O nosso fascínio pela civilização, que habitou a Ilha de Páscoa e aí construiu os estranhos moais, não nos deve impedir de colhermos as lições para interpretarmos os desafios que, nós próprios, enquanto portugueses do século XXI, estamos a enfrentar.
O documentário da National Geographic que, em 2011, cuidou de abordar o mundo subterrâneo da Ilha, confirma o que já se sabia há algum tempo: colonizada por povos provenientes da Polinésia, a Ilha assentava em três vulcões extintos, que haviam propiciado um verdadeiro paraíso natural com palmeiras gigantes a sobressaírem de luxuriantes florestas, com aves aos milhões e água com fartura.
Em poucas décadas os poucos habitantes iniciais multiplicaram-se até atingirem os vinte mil habitantes divididos em diversas tribos, que rivalizavam entre si quanto aos moais mais impressionantes com que, igualmente, contavam homenagear os espíritos dos seus antepassados.
Só que, para além dos ratos de que se tinham feito, involuntariamente acompanhar, e que comiam as sementes das potenciais árvores, que deveriam manter a riqueza florestal, os ilhéus dizimaram todos os troncos disponíveis para movimentarem as toneladas de pedras esculpidas desde a pedreira até aos locais da sua definitiva colocação.
Quando, em 1722, os holandeses aportaram ali pela primeira vez, encontraram uma população reduzida e esfomeada, sem recursos agrícolas e sem forma de construir os barcos com que poderia ter-se abastecido de peixe nas águas mais profundas em torno da ilha.
Daí que não estivessem esquecidas algumas décadas tenebrosas em que o caos reinara e se chegara a praticar o canibalismo. Tudo evidências recolhidas nas diversas expedições arqueológicas, que vêm esclarecendo as circunstâncias de um verdadeiro apocalipse localizado.
Mal sabiam os infelizes sobreviventes da decadência inexorável da sua civilização, que o pior ainda não sucedera: quer pelas armas de fogo, quer pela escravatura a que foram sujeitos na América Latina, quer ainda pelas doenças para que não estavam protegidos (sífilis, varíola), deles não restavam mais do que uma centena de sobreviventes em meados do século XX.
Agora que são grandes as certezas sobre as circunstâncias desse desastre civilizacional, é fácil concluir que ele se deveu à incapacidade em pensar distanciadamente no futuro, planeando com cautelas redobradas a forma como se deveriam utilizar os recursos disponíveis.

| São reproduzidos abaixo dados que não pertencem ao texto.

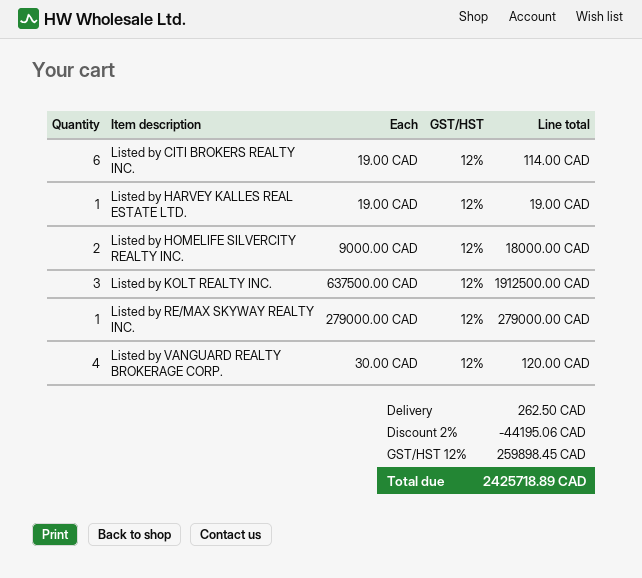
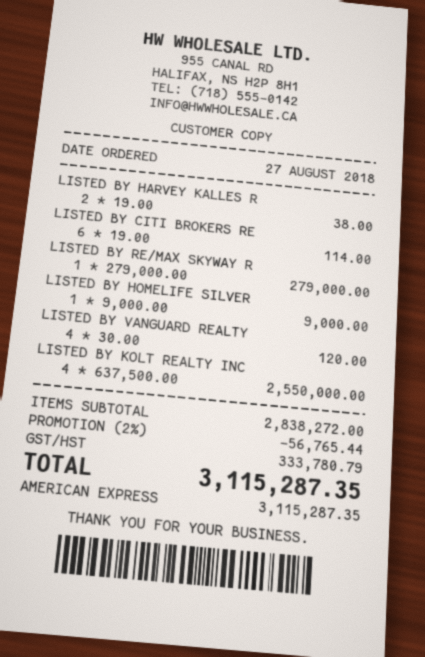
Listed by HARVEY KALLES REAL ESTATE LTD.: 1 x 19.00 = 19.00 -> 2 x 19.00 = 38.00
Listed by HOMELIFE SILVERCITY REALTY INC.: 2 x 9000.00 = 18000.00 -> 1 x 9000.00 = 9000.00
Listed by KOLT REALTY INC.: 3 x 637500.00 = 1912500.00 -> 4 x 637500.00 = 2550000.00
discount: 2% = 44195.06 -> 2% = 56765.44
shipping: 262.50 -> none
tax: 259898.45 -> 333780.79
total: 2425718.89 -> 3115287.35

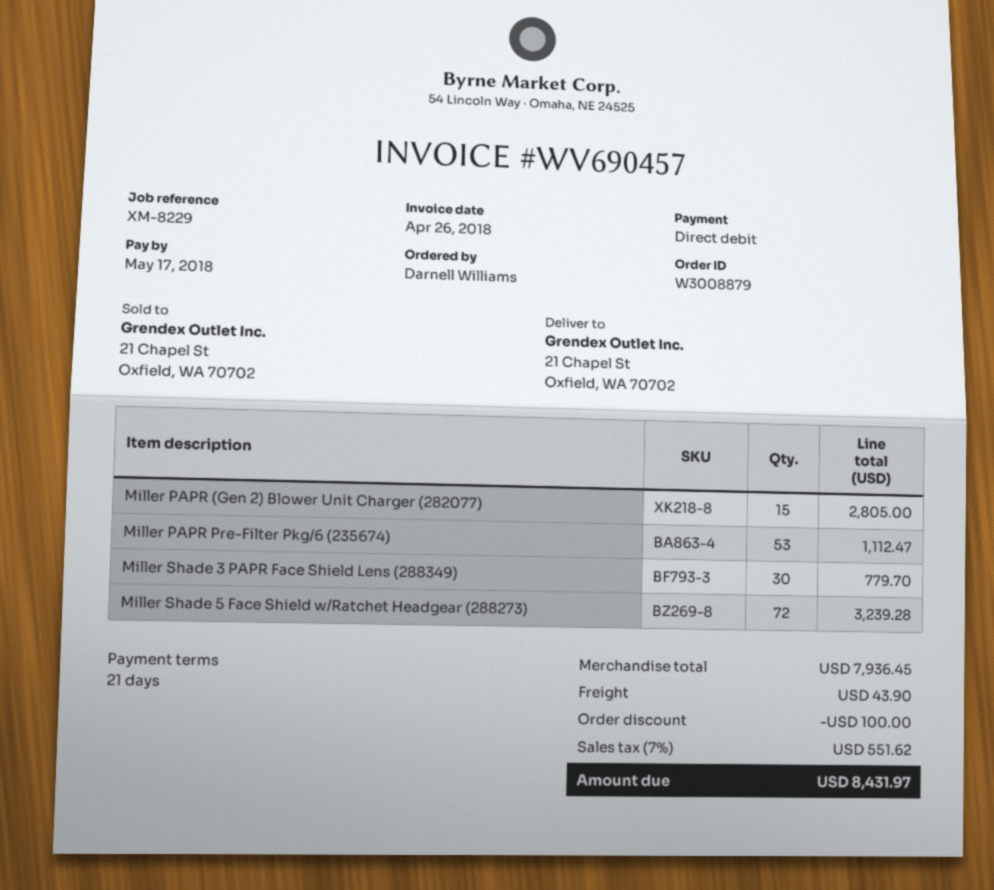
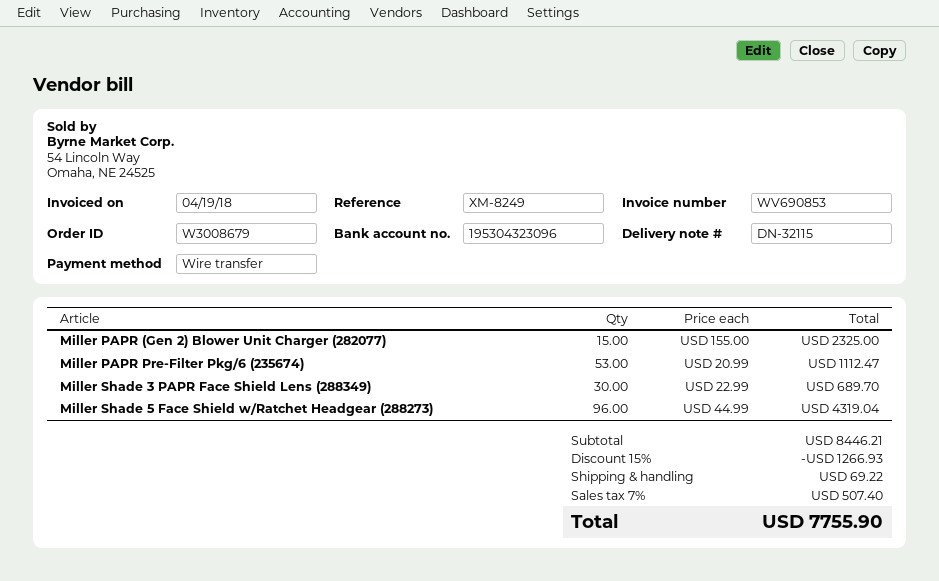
order number: W3008879 -> W3008679
invoice number: WV690457 -> WV690853
invoice date: 2018-04-26 -> 2018-04-19
reference: XM-8229 -> XM-8249
payment method: direct debit -> bank transfer
Miller PAPR (Gen 2) Blower Unit Charger (282077): 15 for 2805.00 -> 15 for 2325.00
Miller Shade 3 PAPR Face Shield Lens (288349): 30 for 779.70 -> 30 for 689.70
Miller Shade 5 Face Shield w/Ratchet Headgear (288273): 72 for 3239.28 -> 96 for 4319.04
subtotal: 7936.45 -> 8446.21
discount: 100.00 -> 1266.93
shipping: 43.90 -> 69.22
tax: 7% = 551.62 -> 7% = 507.40
total: 8431.97 -> 7755.90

Faltou uma liderança unificadora de todos os habitantes da ilha - que preferiram rivalizar em diversas etnias! - e a mobilização para um desenvolvimento sustentável. O papel da religião comprovou-se ser extremamente nefasto ao requerer esforços humanos e naturais, que superavam em muito as capacidades da ilha.
Faltou, pois, a Visão de futuro, de que estamos tão carecidos a nível de governantes. Se eles não promovem a construção de moais, não deixam de consumir recursos exagerados com os deuses do seu deslumbramento: os credores, a troika, as agências de rating e os mercados, para quem se consomem recursos de curto prazo. Recursos que tanta falta nos farão daqui a pouco, quando novas lideranças políticas promoverão a redenção destes dois anos e meio de entrega a interesses estrangeiros das joias da coroa ainda remanescentes de outras anteriores rendições ao presente imediato.